● **What the task asks**:
Could you give the data below again, exactly and completely?

● **Provided records**:
=-=-=-=-=

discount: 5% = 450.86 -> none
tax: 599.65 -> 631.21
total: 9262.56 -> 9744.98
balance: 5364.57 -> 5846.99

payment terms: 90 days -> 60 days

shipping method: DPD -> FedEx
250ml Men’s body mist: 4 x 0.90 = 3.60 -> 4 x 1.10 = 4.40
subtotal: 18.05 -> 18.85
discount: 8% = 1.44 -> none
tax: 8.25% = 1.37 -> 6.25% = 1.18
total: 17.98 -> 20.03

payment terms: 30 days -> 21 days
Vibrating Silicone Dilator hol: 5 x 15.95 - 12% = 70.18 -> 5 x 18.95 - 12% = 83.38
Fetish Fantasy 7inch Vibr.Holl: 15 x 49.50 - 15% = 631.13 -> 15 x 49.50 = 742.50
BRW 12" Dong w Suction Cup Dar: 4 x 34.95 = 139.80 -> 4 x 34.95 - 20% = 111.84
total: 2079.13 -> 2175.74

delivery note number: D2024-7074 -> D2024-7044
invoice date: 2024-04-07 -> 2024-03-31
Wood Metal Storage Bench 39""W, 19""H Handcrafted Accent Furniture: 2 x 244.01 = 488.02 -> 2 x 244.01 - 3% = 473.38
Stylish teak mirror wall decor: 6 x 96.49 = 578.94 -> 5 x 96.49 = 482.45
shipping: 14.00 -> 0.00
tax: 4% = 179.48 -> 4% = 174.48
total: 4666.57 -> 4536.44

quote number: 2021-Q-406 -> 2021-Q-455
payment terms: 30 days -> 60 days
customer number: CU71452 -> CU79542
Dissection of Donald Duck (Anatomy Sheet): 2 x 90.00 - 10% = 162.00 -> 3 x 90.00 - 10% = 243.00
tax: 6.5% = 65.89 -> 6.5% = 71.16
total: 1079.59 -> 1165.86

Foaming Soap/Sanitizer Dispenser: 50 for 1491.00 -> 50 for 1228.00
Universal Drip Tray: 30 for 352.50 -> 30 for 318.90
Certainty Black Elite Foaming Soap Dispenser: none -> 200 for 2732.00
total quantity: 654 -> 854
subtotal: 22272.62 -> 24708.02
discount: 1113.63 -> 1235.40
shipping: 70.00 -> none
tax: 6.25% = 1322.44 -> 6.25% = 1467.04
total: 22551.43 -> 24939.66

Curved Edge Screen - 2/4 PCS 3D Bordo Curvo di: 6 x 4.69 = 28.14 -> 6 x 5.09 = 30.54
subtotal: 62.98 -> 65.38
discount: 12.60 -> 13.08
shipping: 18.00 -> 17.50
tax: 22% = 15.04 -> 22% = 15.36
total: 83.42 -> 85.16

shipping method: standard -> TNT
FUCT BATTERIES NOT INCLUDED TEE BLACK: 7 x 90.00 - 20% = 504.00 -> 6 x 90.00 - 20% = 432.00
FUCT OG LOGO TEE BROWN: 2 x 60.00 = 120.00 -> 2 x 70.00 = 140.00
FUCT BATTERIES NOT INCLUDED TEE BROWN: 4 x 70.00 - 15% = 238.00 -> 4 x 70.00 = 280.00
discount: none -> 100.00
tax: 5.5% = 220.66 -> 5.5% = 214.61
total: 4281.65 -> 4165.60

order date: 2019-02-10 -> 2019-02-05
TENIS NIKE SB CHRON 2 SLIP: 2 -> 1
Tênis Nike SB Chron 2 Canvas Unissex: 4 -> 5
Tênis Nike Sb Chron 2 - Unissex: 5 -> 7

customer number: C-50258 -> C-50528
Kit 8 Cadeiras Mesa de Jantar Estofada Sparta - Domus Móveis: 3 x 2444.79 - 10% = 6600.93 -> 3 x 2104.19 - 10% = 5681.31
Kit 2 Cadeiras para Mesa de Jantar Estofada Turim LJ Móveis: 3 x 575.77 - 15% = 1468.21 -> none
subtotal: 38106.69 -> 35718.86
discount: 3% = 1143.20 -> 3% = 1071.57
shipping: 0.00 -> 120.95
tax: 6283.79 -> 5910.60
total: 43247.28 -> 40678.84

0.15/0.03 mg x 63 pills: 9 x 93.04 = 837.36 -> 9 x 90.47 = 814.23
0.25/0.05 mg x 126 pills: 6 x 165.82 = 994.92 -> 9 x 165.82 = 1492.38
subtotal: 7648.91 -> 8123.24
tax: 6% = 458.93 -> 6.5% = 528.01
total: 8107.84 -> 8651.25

=-=-=-=-=

● **Task result**:
discount: 5% = 450.86 -> none
tax: 599.65 -> 631.21
total: 9262.56 -> 9744.98
balance: 5364.57 -> 5846.99

payment terms: 90 days -> 60 days

shipping method: DPD -> FedEx
250ml Men’s body mist: 4 x 0.90 = 3.60 -> 4 x 1.10 = 4.40
subtotal: 18.05 -> 18.85
discount: 8% = 1.44 -> none
tax: 8.25% = 1.37 -> 6.25% = 1.18
total: 17.98 -> 20.03

payment terms: 30 days -> 21 days
Vibrating Silicone Dilator hol: 5 x 15.95 - 12% = 70.18 -> 5 x 18.95 - 12% = 83.38
Fetish Fantasy 7inch Vibr.Holl: 15 x 49.50 - 15% = 631.13 -> 15 x 49.50 = 742.50
BRW 12" Dong w Suction Cup Dar: 4 x 34.95 = 139.80 -> 4 x 34.95 - 20% = 111.84
total: 2079.13 -> 2175.74

delivery note number: D2024-7074 -> D2024-7044
invoice date: 2024-04-07 -> 2024-03-31
Wood Metal Storage Bench 39""W, 19""H Handcrafted Accent Furniture: 2 x 244.01 = 488.02 -> 2 x 244.01 - 3% = 473.38
Stylish teak mirror wall decor: 6 x 96.49 = 578.94 -> 5 x 96.49 = 482.45
shipping: 14.00 -> 0.00
tax: 4% = 179.48 -> 4% = 174.48
total: 4666.57 -> 4536.44

quote number: 2021-Q-406 -> 2021-Q-455
payment terms: 30 days -> 60 days
customer number: CU71452 -> CU79542
Dissection of Donald Duck (Anatomy Sheet): 2 x 90.00 - 10% = 162.00 -> 3 x 90.00 - 10% = 243.00
tax: 6.5% = 65.89 -> 6.5% = 71.16
total: 1079.59 -> 1165.86

Foaming Soap/Sanitizer Dispenser: 50 for 1491.00 -> 50 for 1228.00
Universal Drip Tray: 30 for 352.50 -> 30 for 318.90
Certainty Black Elite Foaming Soap Dispenser: none -> 200 for 2732.00
total quantity: 654 -> 854
subtotal: 22272.62 -> 24708.02
discount: 1113.63 -> 1235.40
shipping: 70.00 -> none
tax: 6.25% = 1322.44 -> 6.25% = 1467.04
total: 22551.43 -> 24939.66

Curved Edge Screen - 2/4 PCS 3D Bordo Curvo di: 6 x 4.69 = 28.14 -> 6 x 5.09 = 30.54
subtotal: 62.98 -> 65.38
discount: 12.60 -> 13.08
shipping: 18.00 -> 17.50
tax: 22% = 15.04 -> 22% = 15.36
total: 83.42 -> 85.16

shipping method: standard -> TNT
FUCT BATTERIES NOT INCLUDED TEE BLACK: 7 x 90.00 - 20% = 504.00 -> 6 x 90.00 - 20% = 432.00
FUCT OG LOGO TEE BROWN: 2 x 60.00 = 120.00 -> 2 x 70.00 = 140.00
FUCT BATTERIES NOT INCLUDED TEE BROWN: 4 x 70.00 - 15% = 238.00 -> 4 x 70.00 = 280.00
discount: none -> 100.00
tax: 5.5% = 220.66 -> 5.5% = 214.61
total: 4281.65 -> 4165.60

order date: 2019-02-10 -> 2019-02-05
TENIS NIKE SB CHRON 2 SLIP: 2 -> 1
Tênis Nike SB Chron 2 Canvas Unissex: 4 -> 5
Tênis Nike Sb Chron 2 - Unissex: 5 -> 7

customer number: C-50258 -> C-50528
Kit 8 Cadeiras Mesa de Jantar Estofada Sparta - Domus Móveis: 3 x 2444.79 - 10% = 6600.93 -> 3 x 2104.19 - 10% = 5681.31
Kit 2 Cadeiras para Mesa de Jantar Estofada Turim LJ Móveis: 3 x 575.77 - 15% = 1468.21 -> none
subtotal: 38106.69 -> 35718.86
discount: 3% = 1143.20 -> 3% = 1071.57
shipping: 0.00 -> 120.95
tax: 6283.79 -> 5910.60
total: 43247.28 -> 40678.84

0.15/0.03 mg x 63 pills: 9 x 93.04 = 837.36 -> 9 x 90.47 = 814.23
0.25/0.05 mg x 126 pills: 6 x 165.82 = 994.92 -> 9 x 165.82 = 1492.38
subtotal: 7648.91 -> 8123.24
tax: 6% = 458.93 -> 6.5% = 528.01
total: 8107.84 -> 8651.25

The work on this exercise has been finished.